The Lyth Valley is on the edge of the Lake District National Park in Cumbria, England.
It gives its name to an electoral ward (one of 45 in South Lakeland).

The valley is sheltered by limestone hills and enjoys a relatively mild micro-climate for northern England. It is noted for its damson orchards.

Literary associations
Mrs Humphry Ward in her Helbeck of Bannisdale celebrated the valley in springtime, with its "mists of fruit blossoms.  For the damson trees were all out, patterning the valleys".
Margot Robert Adamson, the Scottish Renaissance poet, wrote of this "Wide silent valley/Beneath whose scree-faced hill the sea birds call".
Alfred Wainwright maintained that "The supreme joy of the Lyth valley is its annual springtime renewal", with damson blossom "appearing as white puffs of smoke all over the valley".

Drainage
The flat bottom of the valley was originally bog, but it has been drained for the benefit of farmers.

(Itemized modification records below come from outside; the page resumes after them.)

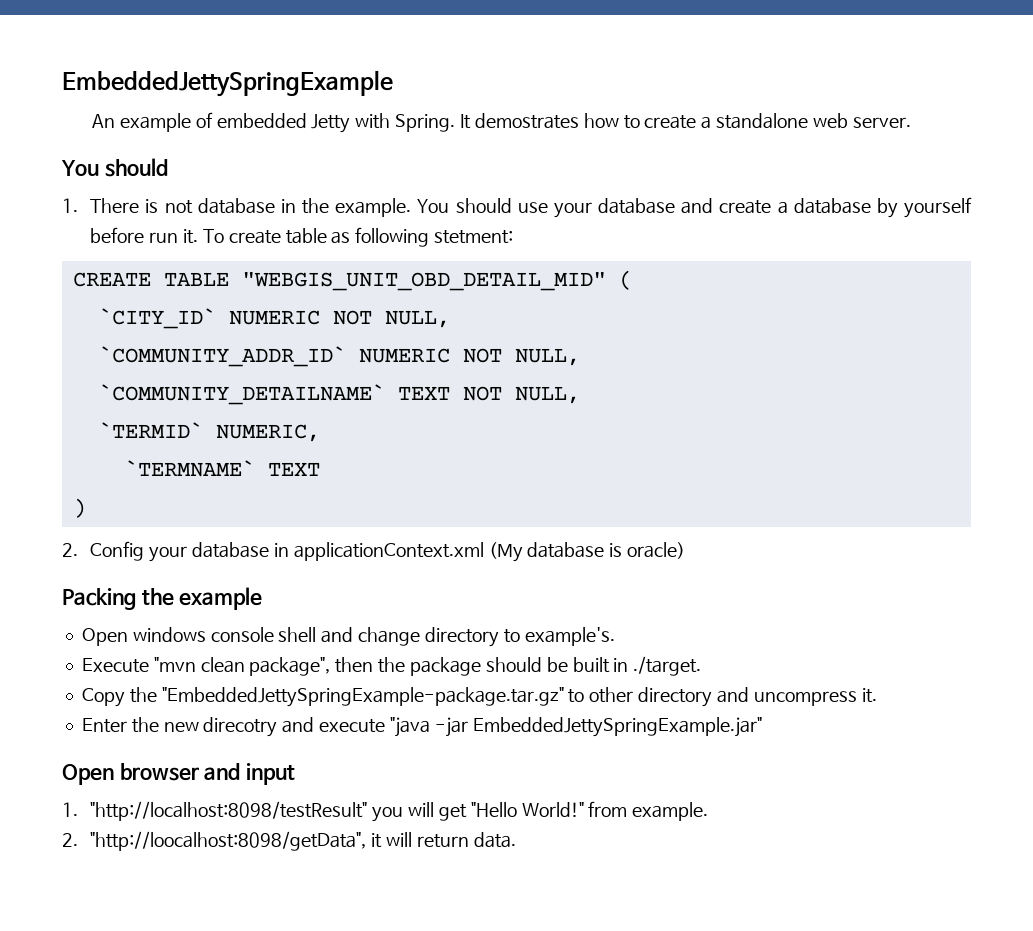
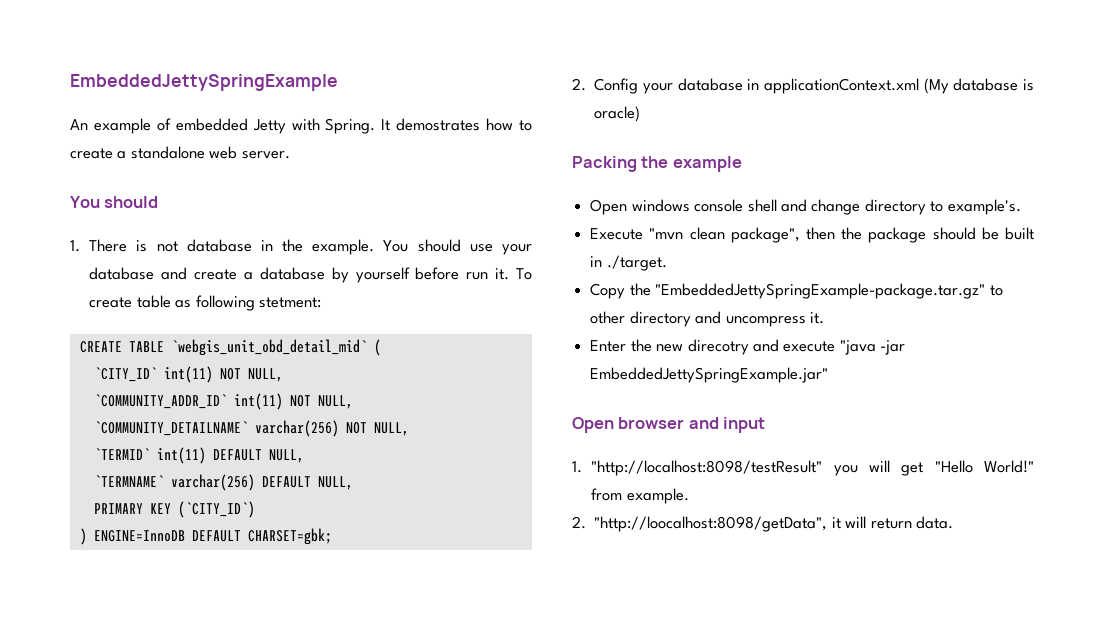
[241,272,606,291] "WEBGIS_UNIT_OBD_DETAIL_MID" -> [170,339,367,356] `webgis_unit_obd_detail_mid`
[228,310,320,325] NUMERIC -> [163,366,213,383] int(11)
[358,348,450,363] NUMERIC -> [233,393,283,410] int(11)
[397,386,450,400] TEXT -> [254,420,339,437] varchar(256)
[215,424,320,442] [124,460,320,477] [72,498,86,518] NUMERIC, // `TERMNAME` TEXT // ) -> [156,447,304,464] [93,474,353,491] [93,501,255,518] [79,528,332,545] int(11) DEFAULT NULL, // `TERMNAME` varchar(256) DEFAULT NULL, // PRIMARY KEY (`CITY_ID`) // ) ENGINE=InnoDB DEFAULT CHARSET=gbk;

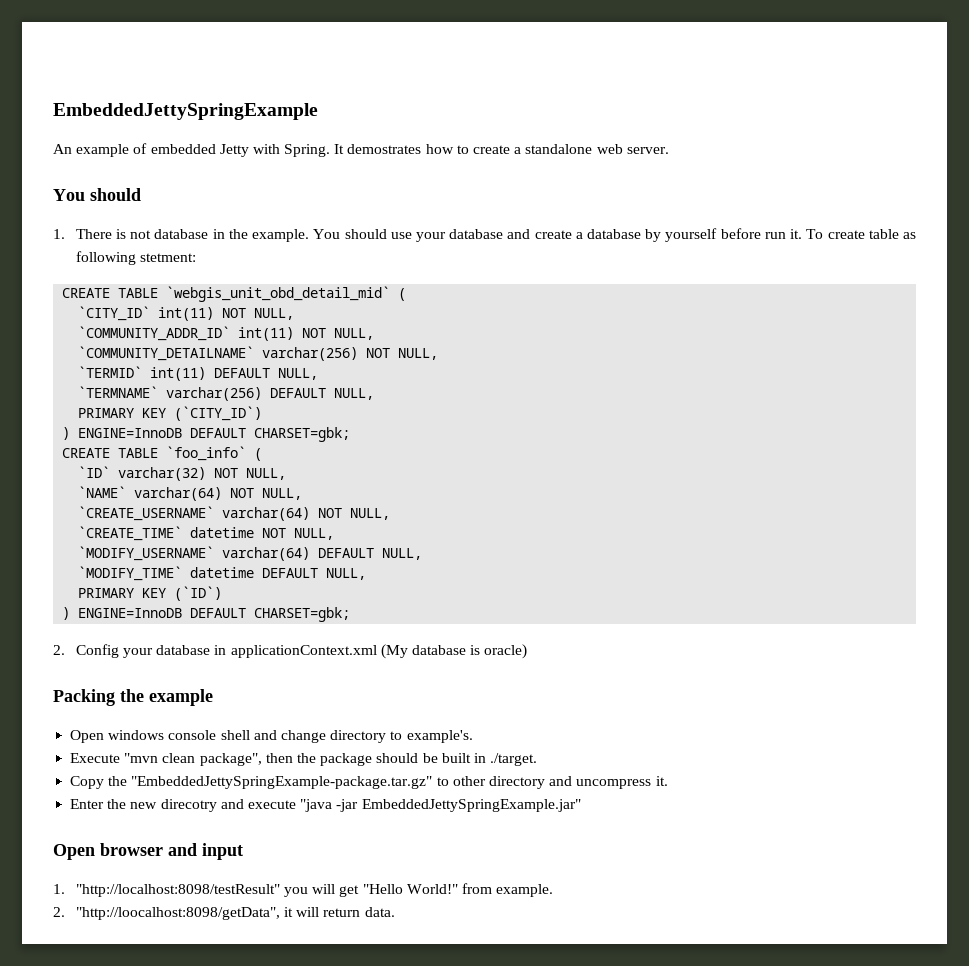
(332, 536) none -> [62,446,263,461] [78,466,287,481] [78,486,303,501] [78,506,391,521] [78,526,335,541] [78,546,423,561] [78,566,367,581] [78,586,223,601] [62,607,351,622] // CREATE TABLE `foo_info` ( // `ID` varchar(32) NOT NULL, // `NAME` varchar(64) NOT NULL, // `CREATE_USERNAME` varchar(64) NOT NULL, // `CREATE_TIME` datetime NOT NULL, // `MODIFY_USERNAME` varchar(64) DEFAULT NULL, // `MODIFY_TIME` datetime DEFAULT NULL, // PRIMARY KEY (`ID`) // ) ENGINE=InnoDB DEFAULT CHARSET=gbk;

In recent years there has been controversy about the cost of the pumps which keep the valley drained. For some years the pumping has been funded by the Environment Agency, but the Agency decided that its resources would be better deployed on more significant problems in the area. The creation of an Internal drainage board has been discussed as an alternative. The Agency committed itself to keeping the pumping stations in operation until 2020 to allow more time for a decision on how water level management would to be organised in future.

Ecological implications
There have been objections from environmentalists to a drainage regime which does not take account of the valley's contribution to biodiversity.  It is argued that a less intensive drainage scheme would benefit wildlife, and still allow farming or paludiculture.

In 2014 it was reported that 35 ha of wetland habitat was being created in the Lyth Valley on the edge of the Sizergh estate. The project received funding from Natural England as part of a higher level stewardship scheme. It was hoped to attract bittern and other wildlife.